◆ TASK STATEMENT: Determine the count of lines in the following entries that contain the string "layer". Write only the number.

◆ INPUT:

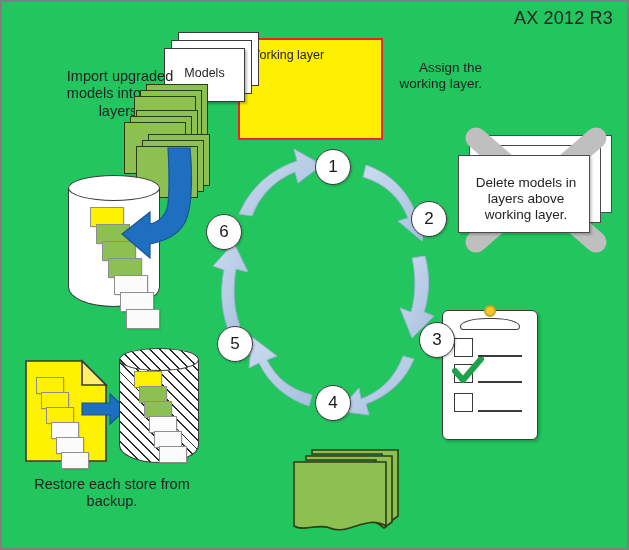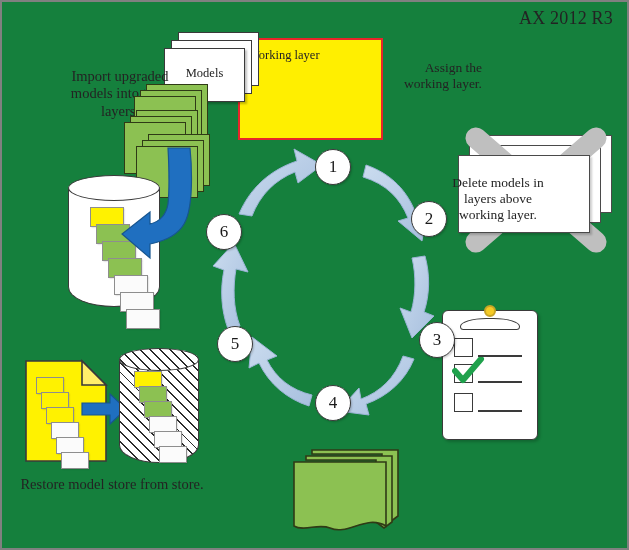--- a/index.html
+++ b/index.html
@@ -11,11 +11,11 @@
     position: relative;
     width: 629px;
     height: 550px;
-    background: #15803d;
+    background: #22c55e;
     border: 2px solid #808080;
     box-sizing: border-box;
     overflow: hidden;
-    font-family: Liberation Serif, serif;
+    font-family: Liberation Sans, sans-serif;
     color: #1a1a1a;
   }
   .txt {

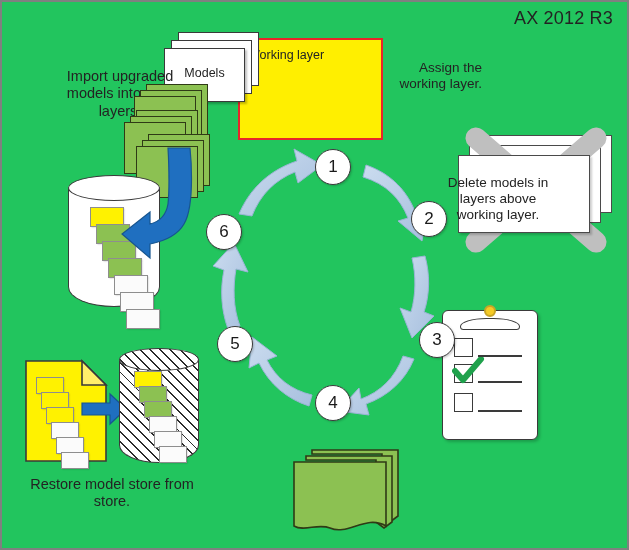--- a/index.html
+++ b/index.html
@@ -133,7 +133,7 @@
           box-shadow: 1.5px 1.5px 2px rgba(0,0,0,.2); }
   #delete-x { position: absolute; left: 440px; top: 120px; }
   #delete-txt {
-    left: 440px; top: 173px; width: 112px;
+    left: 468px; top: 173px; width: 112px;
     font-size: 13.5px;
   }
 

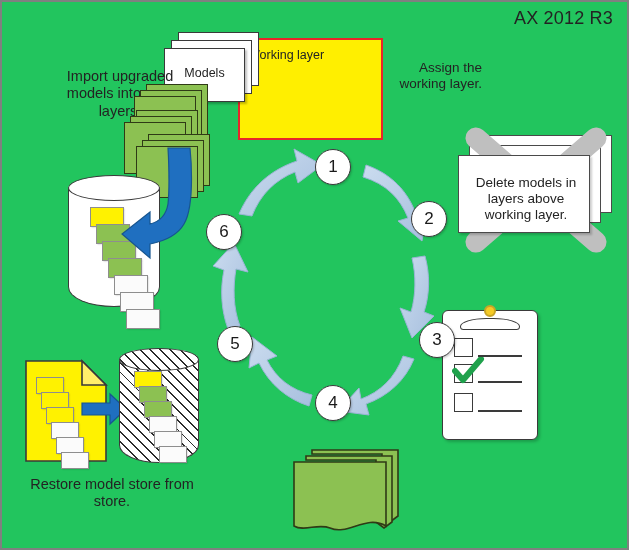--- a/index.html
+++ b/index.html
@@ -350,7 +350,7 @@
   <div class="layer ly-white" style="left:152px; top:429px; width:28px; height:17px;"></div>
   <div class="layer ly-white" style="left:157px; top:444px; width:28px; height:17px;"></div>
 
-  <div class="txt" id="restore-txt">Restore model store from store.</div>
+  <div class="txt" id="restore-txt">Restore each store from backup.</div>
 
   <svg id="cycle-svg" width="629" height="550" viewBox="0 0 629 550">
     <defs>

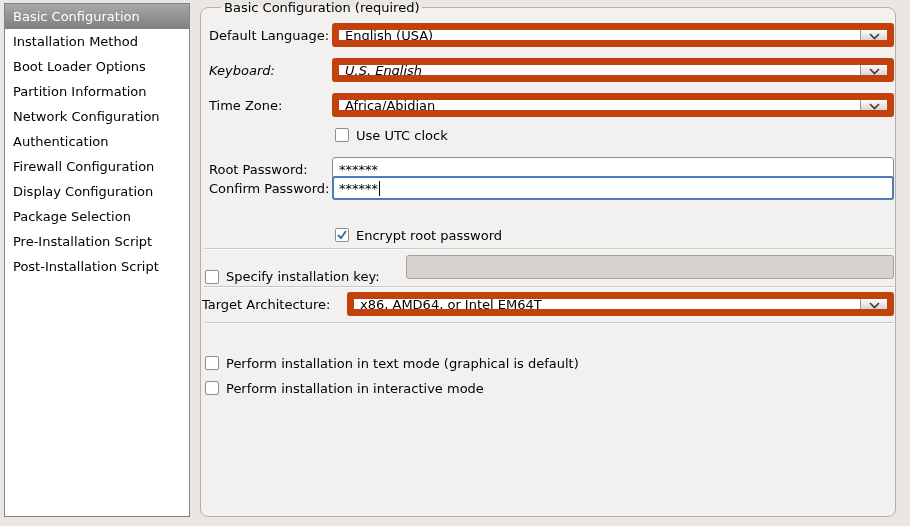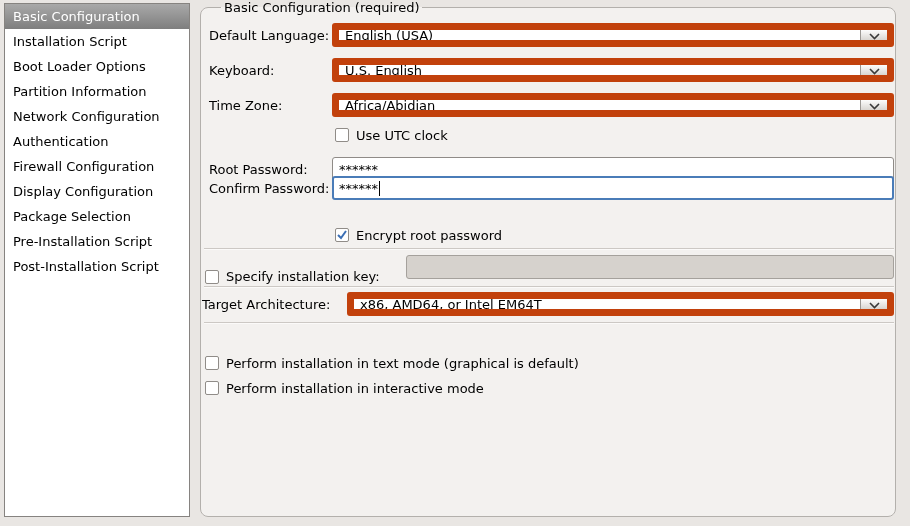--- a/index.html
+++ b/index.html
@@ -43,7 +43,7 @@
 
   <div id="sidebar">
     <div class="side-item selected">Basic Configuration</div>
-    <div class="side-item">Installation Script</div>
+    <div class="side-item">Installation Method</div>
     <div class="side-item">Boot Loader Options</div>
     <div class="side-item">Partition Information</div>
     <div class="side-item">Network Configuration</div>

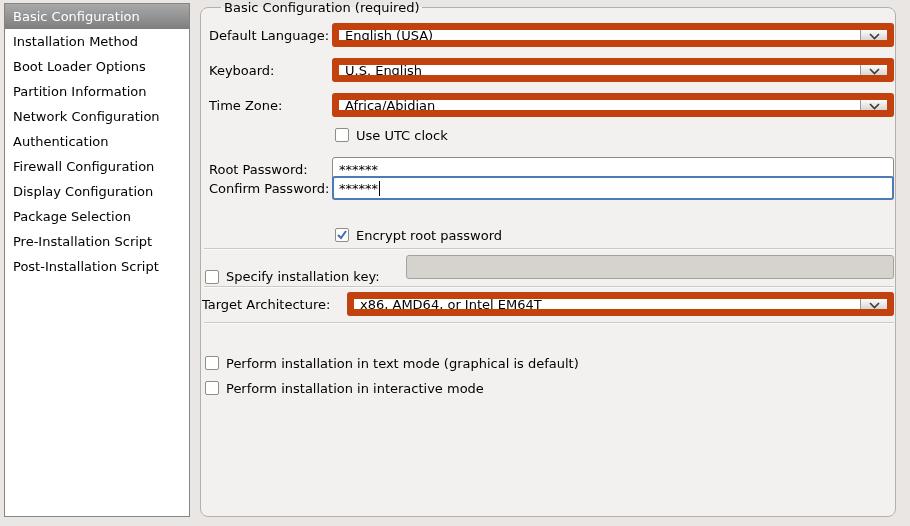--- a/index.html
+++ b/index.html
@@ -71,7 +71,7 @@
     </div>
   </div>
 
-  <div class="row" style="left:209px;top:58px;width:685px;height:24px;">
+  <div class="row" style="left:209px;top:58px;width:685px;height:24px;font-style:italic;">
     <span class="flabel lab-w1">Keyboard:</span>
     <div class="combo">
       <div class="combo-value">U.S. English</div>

◆ SOLUTION FOR THIS PROBLEM: 2